[Data in this exercise — start]

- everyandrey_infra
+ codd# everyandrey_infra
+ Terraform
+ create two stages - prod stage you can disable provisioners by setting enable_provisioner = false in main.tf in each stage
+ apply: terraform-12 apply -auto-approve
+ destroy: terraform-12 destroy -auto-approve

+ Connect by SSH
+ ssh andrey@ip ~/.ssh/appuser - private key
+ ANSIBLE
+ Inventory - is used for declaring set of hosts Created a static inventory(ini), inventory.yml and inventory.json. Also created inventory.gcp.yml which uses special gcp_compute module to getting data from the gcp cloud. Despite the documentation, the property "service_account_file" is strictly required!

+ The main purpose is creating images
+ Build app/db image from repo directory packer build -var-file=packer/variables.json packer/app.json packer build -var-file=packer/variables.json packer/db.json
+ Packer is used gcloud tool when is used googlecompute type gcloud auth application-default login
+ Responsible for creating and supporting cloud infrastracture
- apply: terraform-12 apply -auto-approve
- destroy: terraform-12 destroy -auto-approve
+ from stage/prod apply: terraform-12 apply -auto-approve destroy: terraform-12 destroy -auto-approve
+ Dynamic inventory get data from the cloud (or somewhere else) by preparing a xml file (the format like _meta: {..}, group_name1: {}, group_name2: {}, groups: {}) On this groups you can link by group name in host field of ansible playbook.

[Data in this exercise — finish]
[Data in this exercise — start]

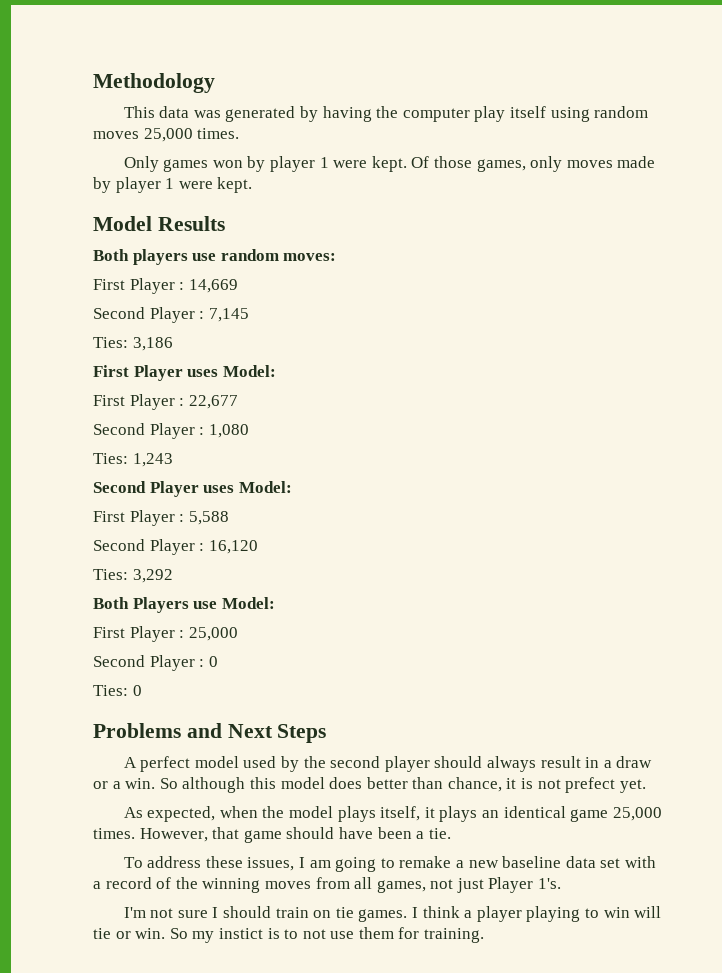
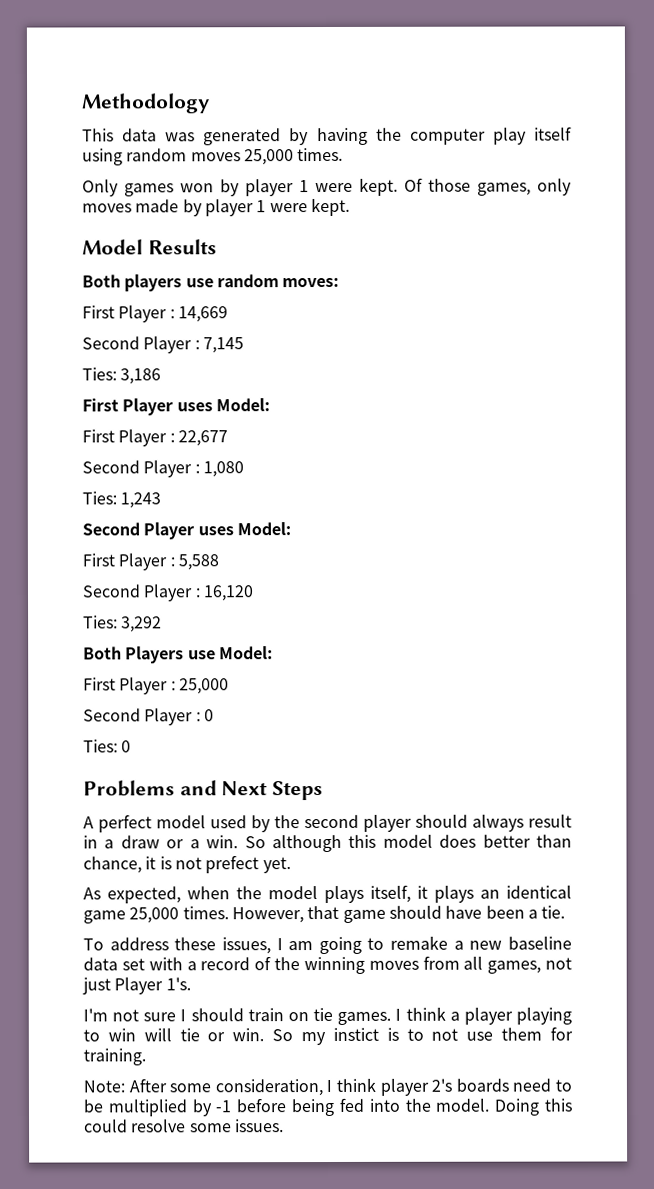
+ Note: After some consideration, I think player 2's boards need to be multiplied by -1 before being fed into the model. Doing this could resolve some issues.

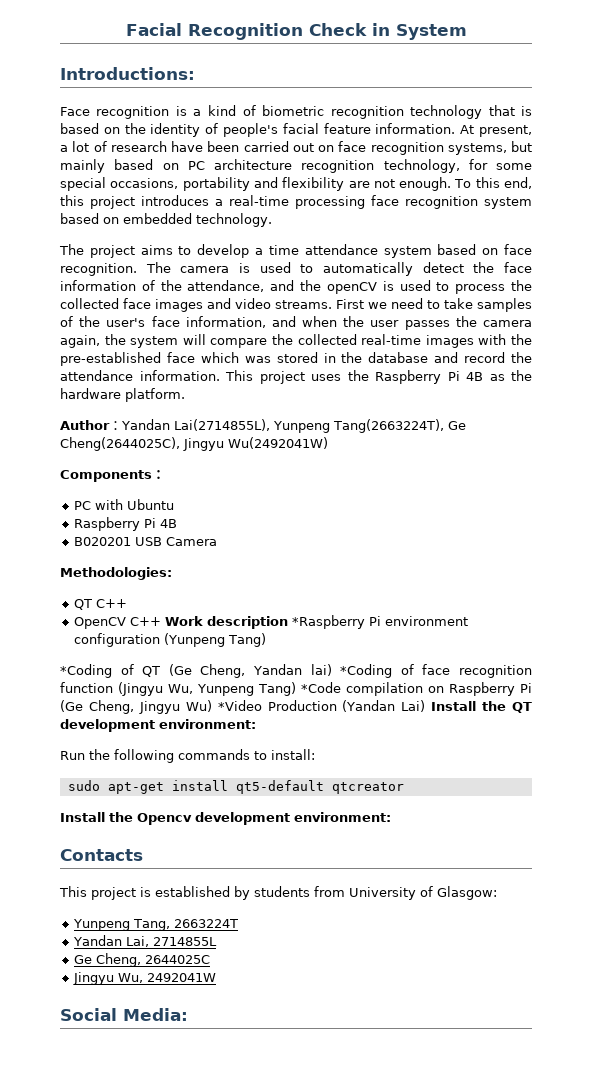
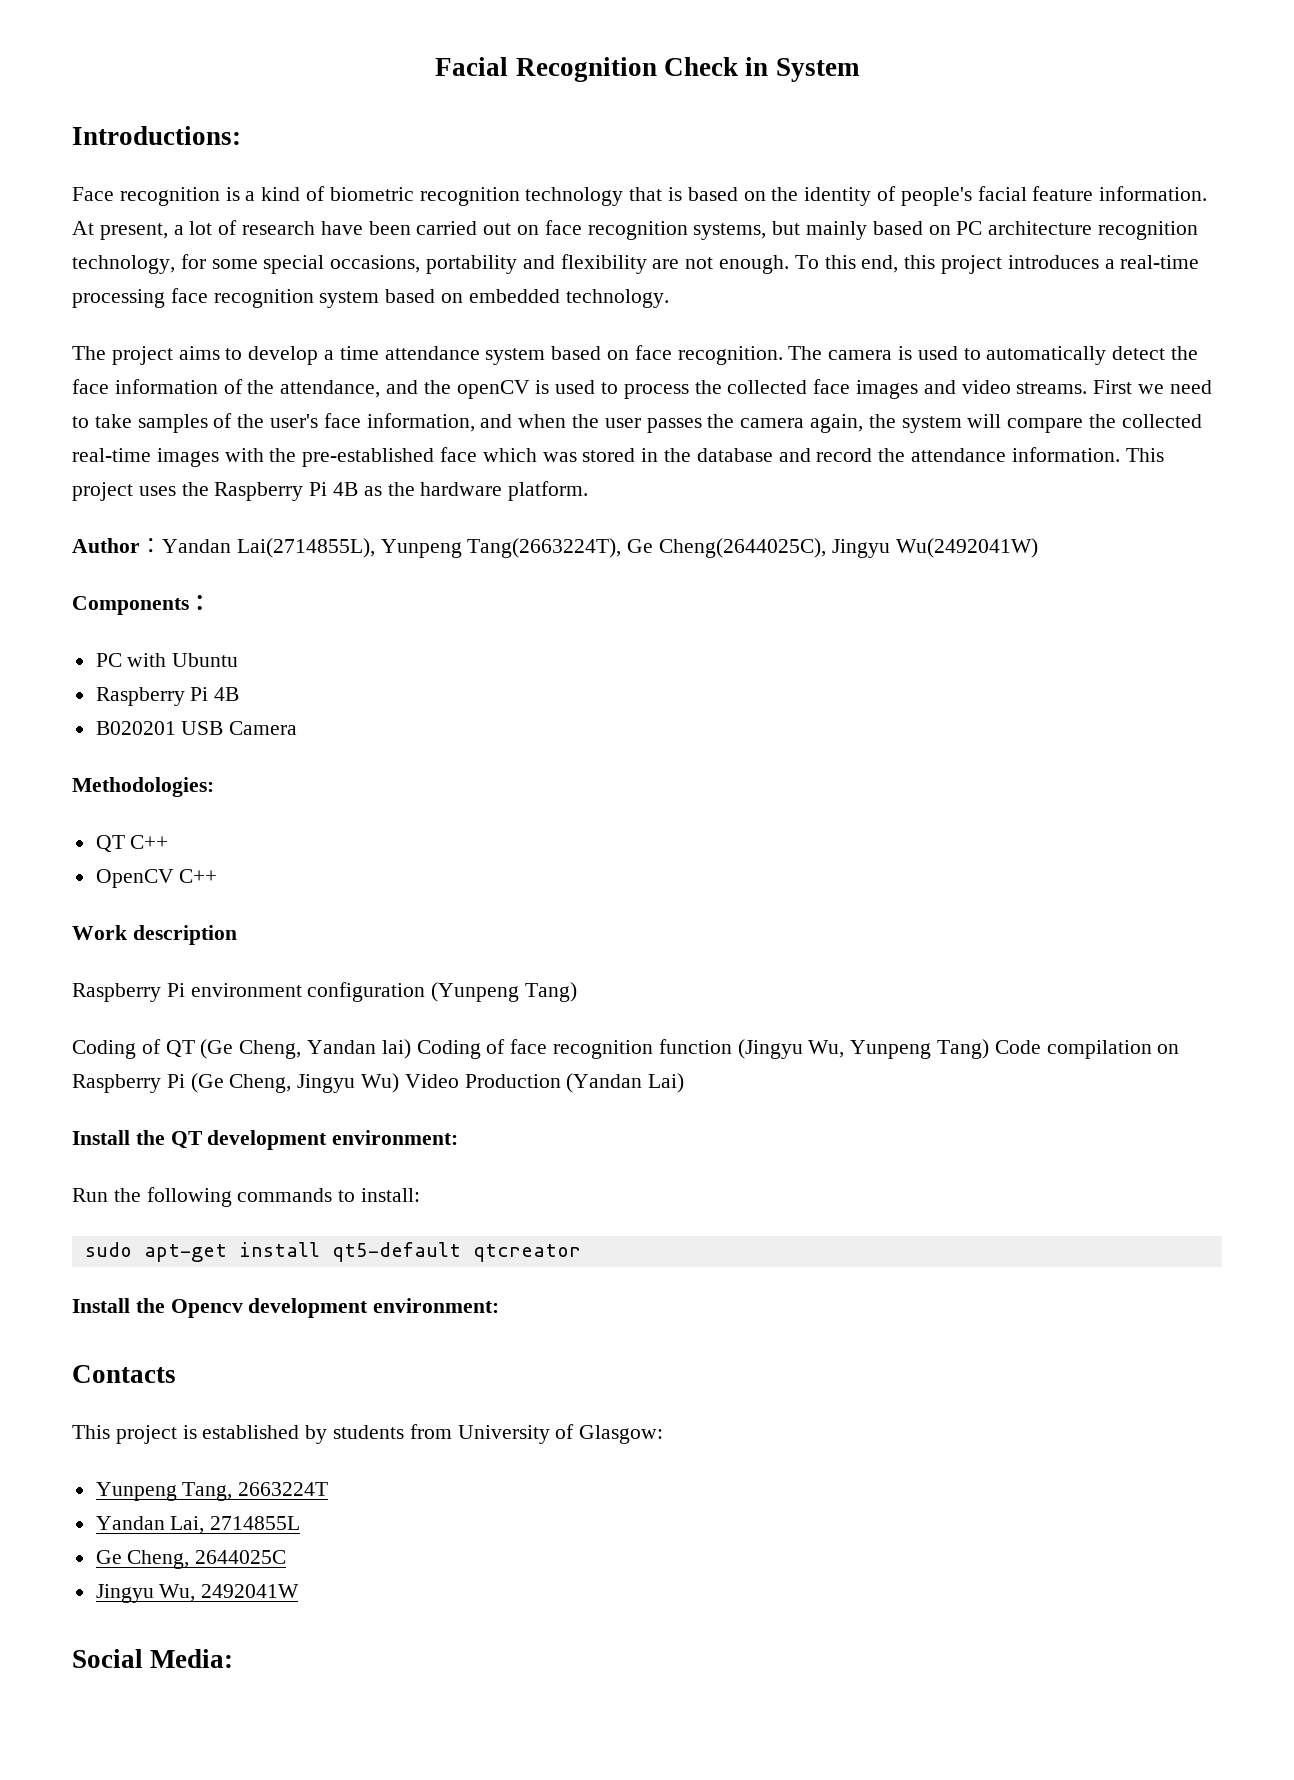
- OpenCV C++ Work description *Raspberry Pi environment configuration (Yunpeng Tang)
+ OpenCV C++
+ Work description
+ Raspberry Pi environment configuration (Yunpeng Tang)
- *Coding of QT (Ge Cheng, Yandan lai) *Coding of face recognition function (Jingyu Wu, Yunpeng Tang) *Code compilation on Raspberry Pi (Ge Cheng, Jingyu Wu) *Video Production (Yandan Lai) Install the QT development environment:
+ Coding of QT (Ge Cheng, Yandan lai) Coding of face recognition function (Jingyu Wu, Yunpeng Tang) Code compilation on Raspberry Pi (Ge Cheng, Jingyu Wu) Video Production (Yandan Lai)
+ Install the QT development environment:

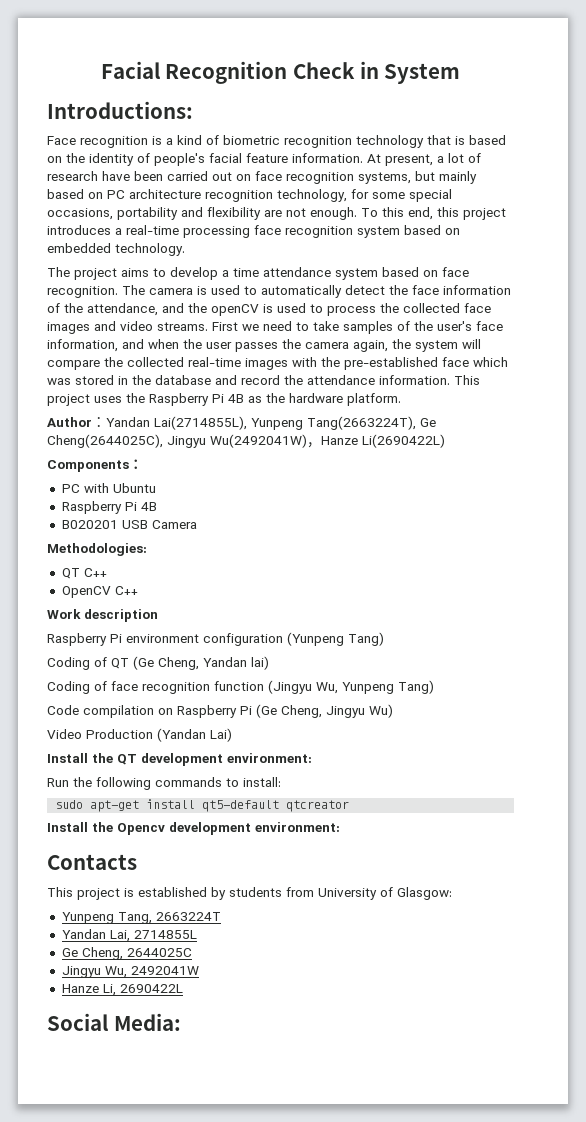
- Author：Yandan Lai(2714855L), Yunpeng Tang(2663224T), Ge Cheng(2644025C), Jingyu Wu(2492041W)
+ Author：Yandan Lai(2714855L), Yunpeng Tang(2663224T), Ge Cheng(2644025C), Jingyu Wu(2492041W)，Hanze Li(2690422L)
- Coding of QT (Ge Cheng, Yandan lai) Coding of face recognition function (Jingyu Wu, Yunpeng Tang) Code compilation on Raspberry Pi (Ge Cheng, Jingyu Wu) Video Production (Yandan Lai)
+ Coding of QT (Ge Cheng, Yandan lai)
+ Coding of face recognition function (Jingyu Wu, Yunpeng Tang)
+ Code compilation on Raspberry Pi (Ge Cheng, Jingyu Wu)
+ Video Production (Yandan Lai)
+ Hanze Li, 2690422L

[Data in this exercise — finish]

**Exercise directions**
Copy out only the lines of the records above from the one with "- everyandrey_infra" through the one with "-auto-approve destroy: terraform-12 destroy -auto-approve", exactly as they stand, both included.

**Result**
- everyandrey_infra
+ codd# everyandrey_infra
+ Terraform
+ create two stages - prod stage you can disable provisioners by setting enable_provisioner = false in main.tf in each stage
+ apply: terraform-12 apply -auto-approve
+ destroy: terraform-12 destroy -auto-approve

+ Connect by SSH
+ ssh andrey@ip ~/.ssh/appuser - private key
+ ANSIBLE
+ Inventory - is used for declaring set of hosts Created a static inventory(ini), inventory.yml and inventory.json. Also created inventory.gcp.yml which uses special gcp_compute module to getting data from the gcp cloud. Despite the documentation, the property "service_account_file" is strictly required!

+ The main purpose is creating images
+ Build app/db image from repo directory packer build -var-file=packer/variables.json packer/app.json packer build -var-file=packer/variables.json packer/db.json
+ Packer is used gcloud tool when is used googlecompute type gcloud auth application-default login
+ Responsible for creating and supporting cloud infrastracture
- apply: terraform-12 apply -auto-approve
- destroy: terraform-12 destroy -auto-approve
+ from stage/prod apply: terraform-12 apply -auto-approve destroy: terraform-12 destroy -auto-approve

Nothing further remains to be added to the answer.